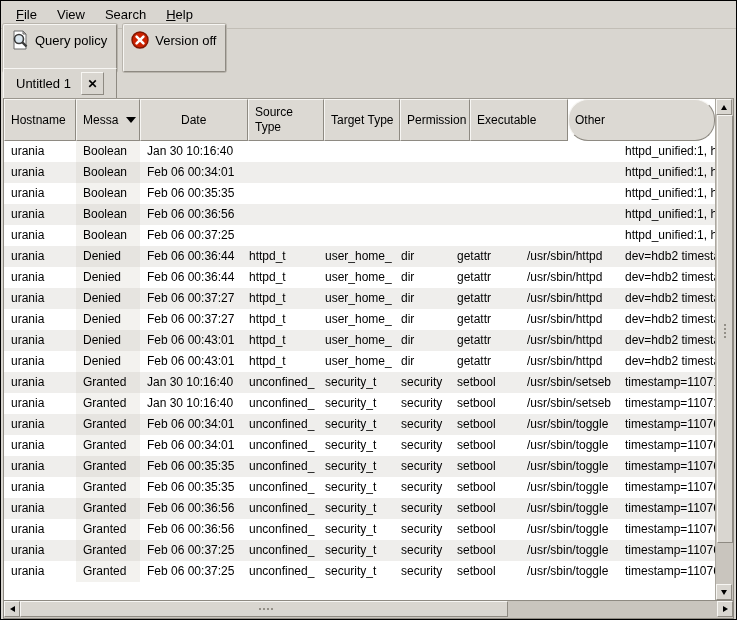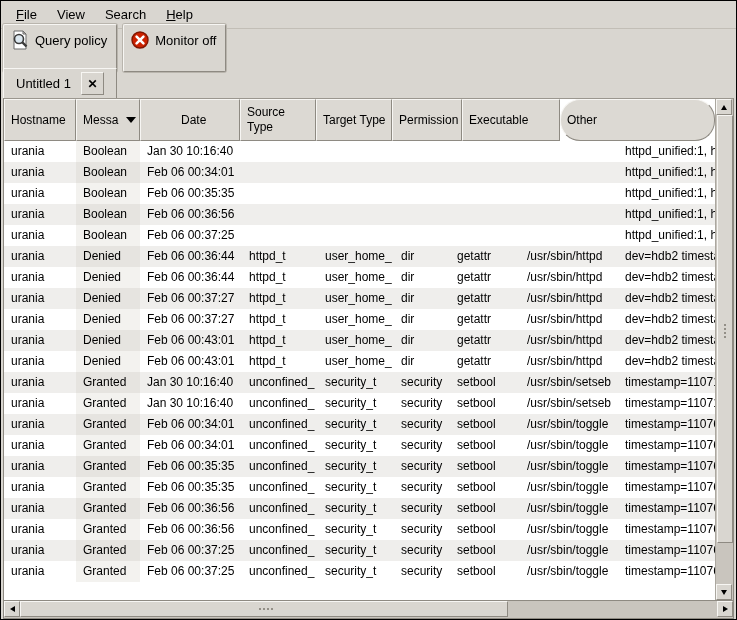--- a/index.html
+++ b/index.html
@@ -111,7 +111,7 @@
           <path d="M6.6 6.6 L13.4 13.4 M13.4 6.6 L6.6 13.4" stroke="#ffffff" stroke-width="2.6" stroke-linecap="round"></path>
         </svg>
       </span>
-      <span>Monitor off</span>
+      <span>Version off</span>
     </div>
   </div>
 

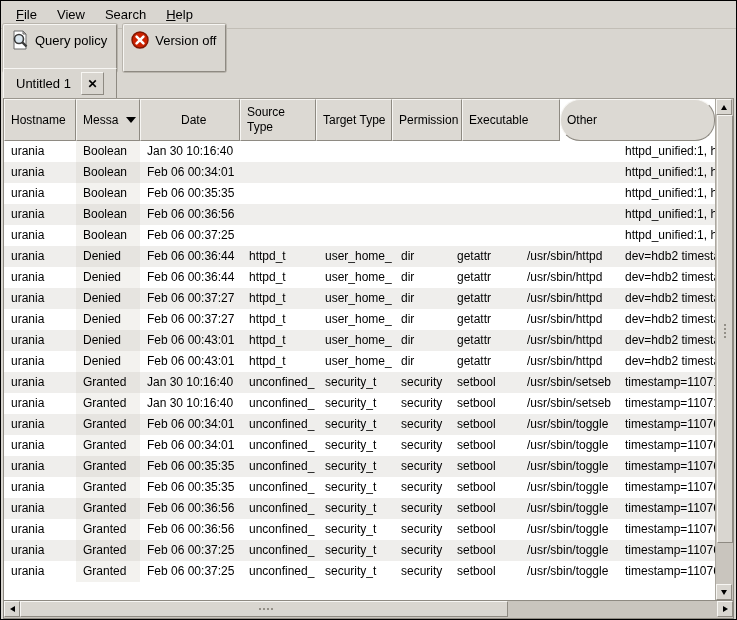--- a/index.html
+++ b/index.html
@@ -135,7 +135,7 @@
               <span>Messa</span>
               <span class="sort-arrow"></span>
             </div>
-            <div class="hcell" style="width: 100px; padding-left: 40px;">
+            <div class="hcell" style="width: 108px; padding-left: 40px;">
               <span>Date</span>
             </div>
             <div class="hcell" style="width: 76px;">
^^^^^^^^
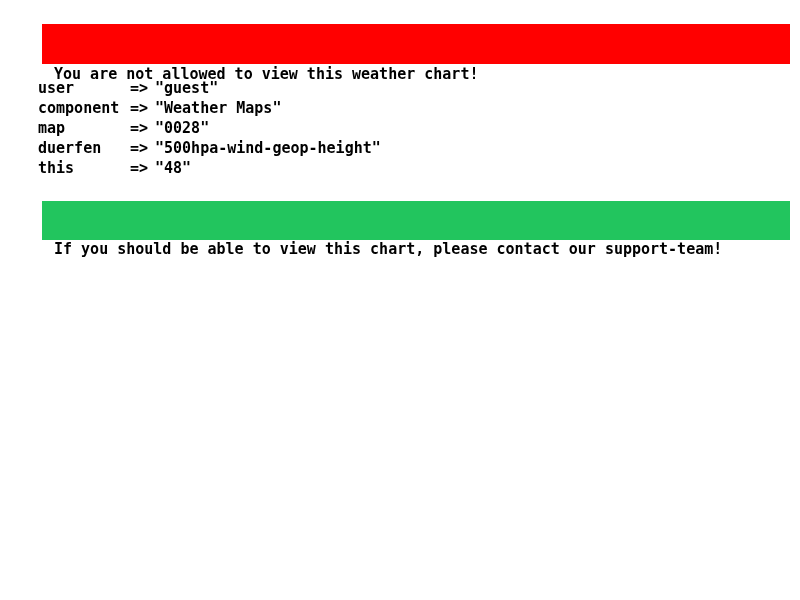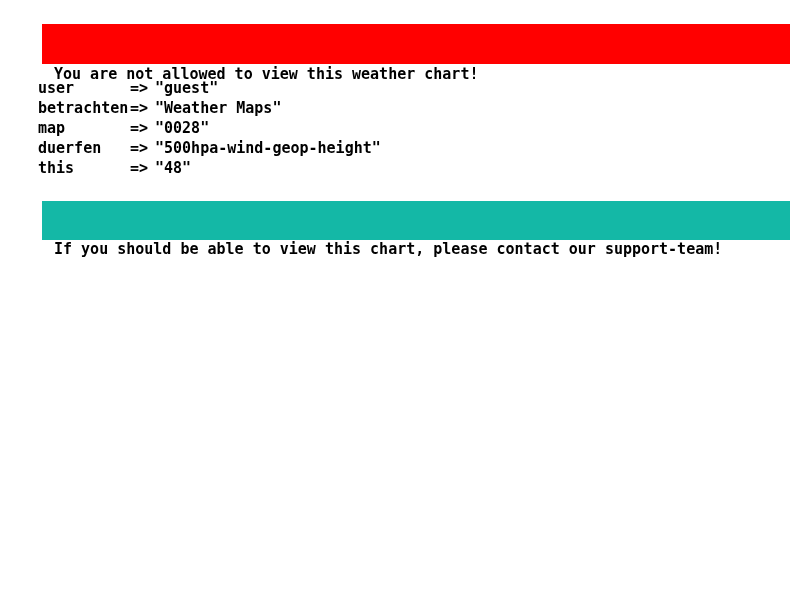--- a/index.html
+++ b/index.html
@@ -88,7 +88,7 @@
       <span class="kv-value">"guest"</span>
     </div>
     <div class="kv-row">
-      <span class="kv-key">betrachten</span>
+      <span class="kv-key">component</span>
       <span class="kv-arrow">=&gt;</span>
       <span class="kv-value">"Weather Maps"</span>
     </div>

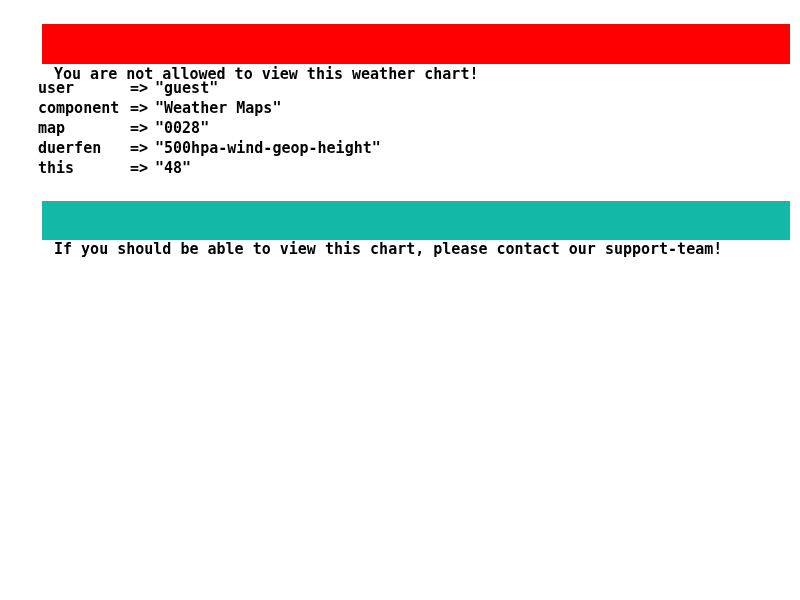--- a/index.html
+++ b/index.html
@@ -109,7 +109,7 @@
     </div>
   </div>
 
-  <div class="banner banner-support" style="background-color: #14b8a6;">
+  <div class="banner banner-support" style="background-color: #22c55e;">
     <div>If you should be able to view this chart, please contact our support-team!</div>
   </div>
^^^^^^^^
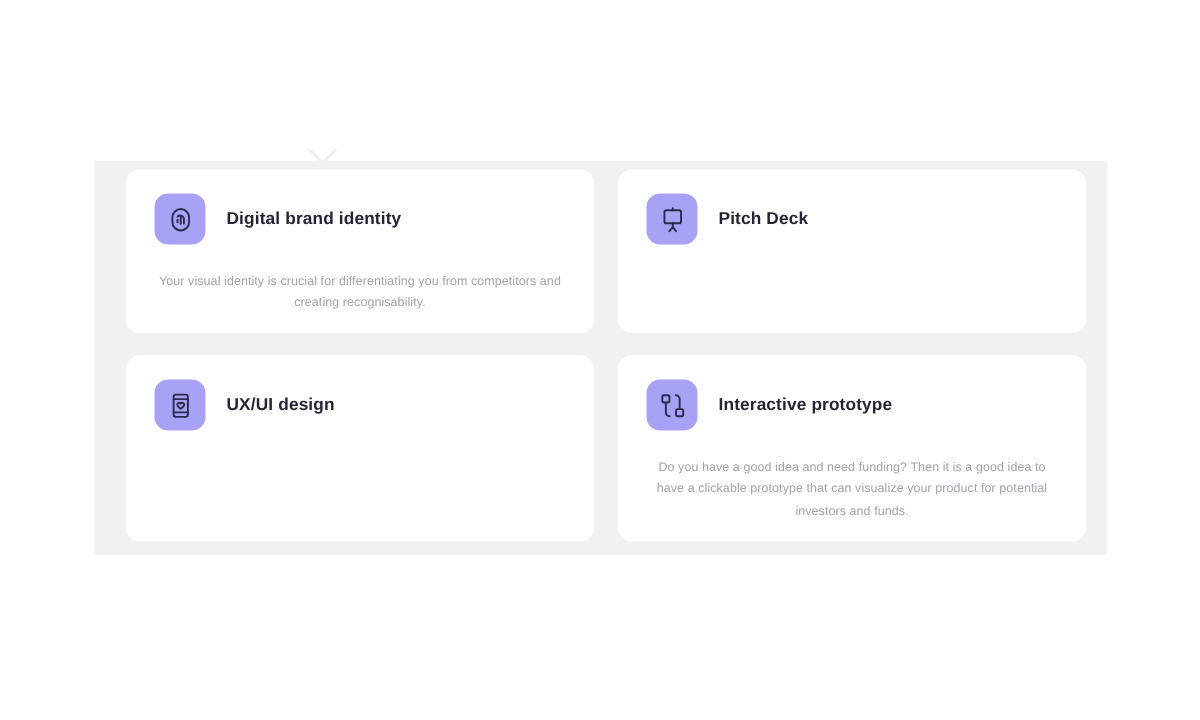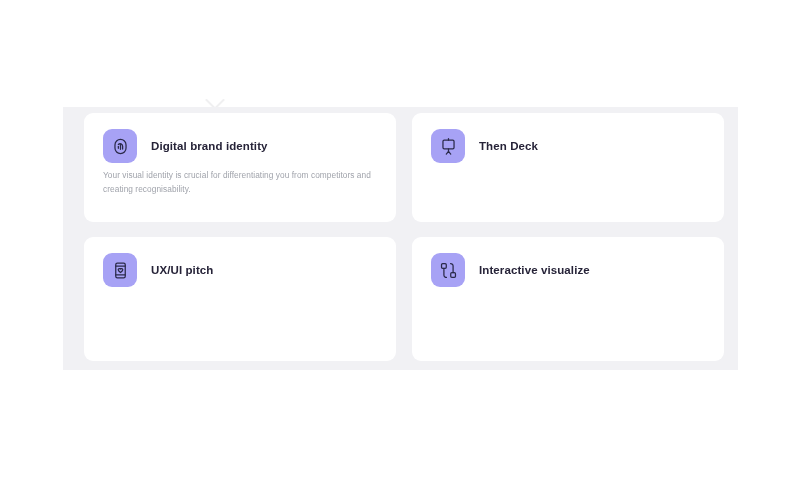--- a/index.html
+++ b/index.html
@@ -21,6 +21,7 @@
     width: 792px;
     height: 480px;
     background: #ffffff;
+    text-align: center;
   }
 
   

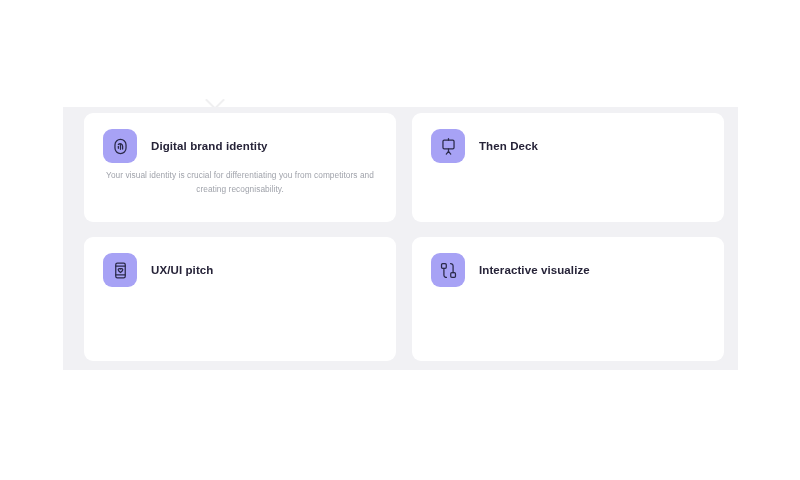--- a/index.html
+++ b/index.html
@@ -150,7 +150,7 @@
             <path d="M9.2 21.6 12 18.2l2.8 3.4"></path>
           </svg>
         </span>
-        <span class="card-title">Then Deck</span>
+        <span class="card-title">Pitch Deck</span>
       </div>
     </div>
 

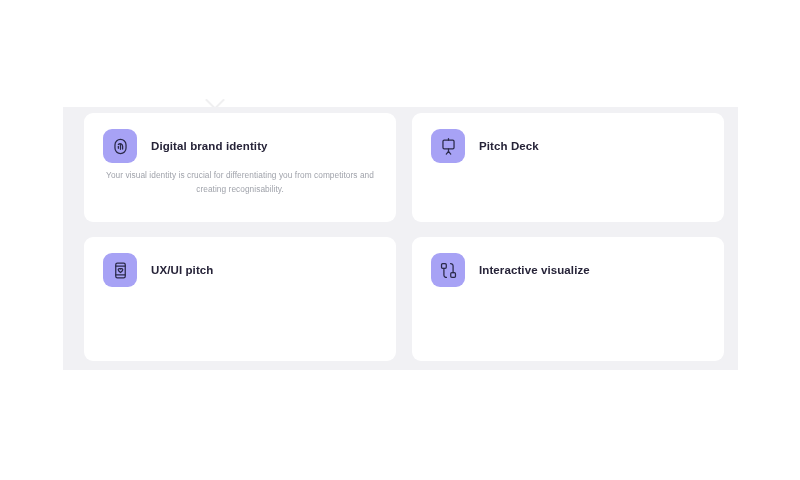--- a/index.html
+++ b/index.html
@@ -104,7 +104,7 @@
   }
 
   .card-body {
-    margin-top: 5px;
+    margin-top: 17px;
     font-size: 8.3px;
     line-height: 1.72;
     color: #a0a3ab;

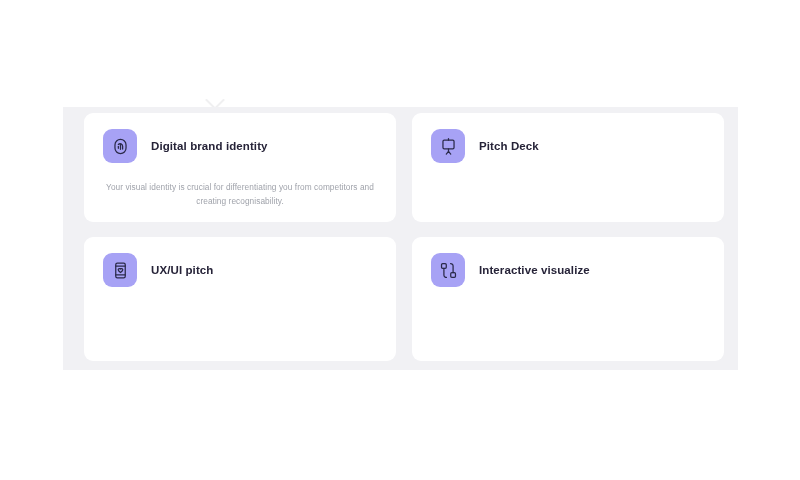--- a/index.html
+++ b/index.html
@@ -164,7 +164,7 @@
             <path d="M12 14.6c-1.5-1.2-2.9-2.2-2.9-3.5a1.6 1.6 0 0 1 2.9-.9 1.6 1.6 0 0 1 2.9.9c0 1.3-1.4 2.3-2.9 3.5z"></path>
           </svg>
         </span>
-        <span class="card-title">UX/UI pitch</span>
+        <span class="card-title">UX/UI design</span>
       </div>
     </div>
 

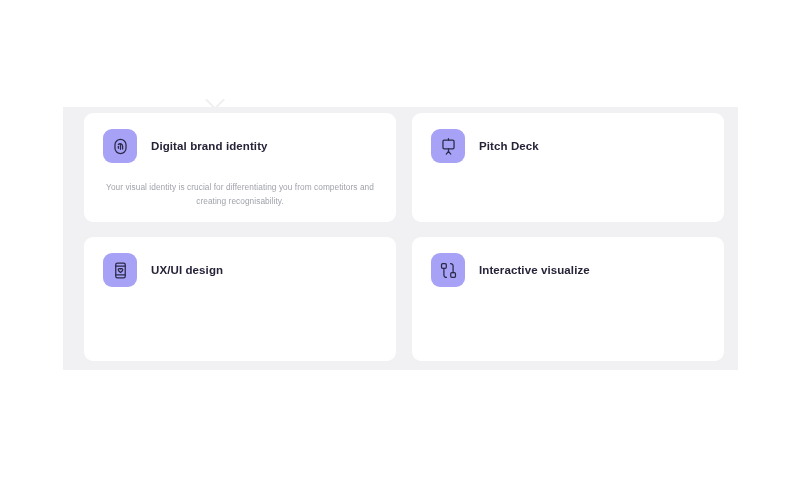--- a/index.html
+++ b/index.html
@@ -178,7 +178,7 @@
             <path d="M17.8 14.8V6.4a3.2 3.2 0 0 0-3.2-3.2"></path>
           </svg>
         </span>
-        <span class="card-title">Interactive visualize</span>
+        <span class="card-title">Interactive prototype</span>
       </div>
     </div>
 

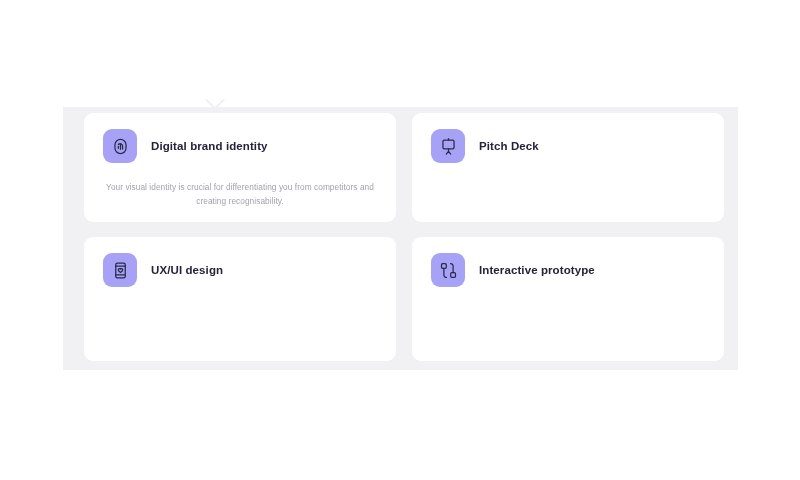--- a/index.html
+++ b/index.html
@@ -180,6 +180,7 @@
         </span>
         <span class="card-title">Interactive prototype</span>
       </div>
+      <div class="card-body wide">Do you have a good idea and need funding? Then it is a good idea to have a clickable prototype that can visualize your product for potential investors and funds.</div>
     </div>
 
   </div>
^^^^^^^^
Problem requirements: Report all lines of the data above that include the string "Deck".

Exercise answer:
-        <span class="card-title">Then Deck</span>
+        <span class="card-title">Pitch Deck</span>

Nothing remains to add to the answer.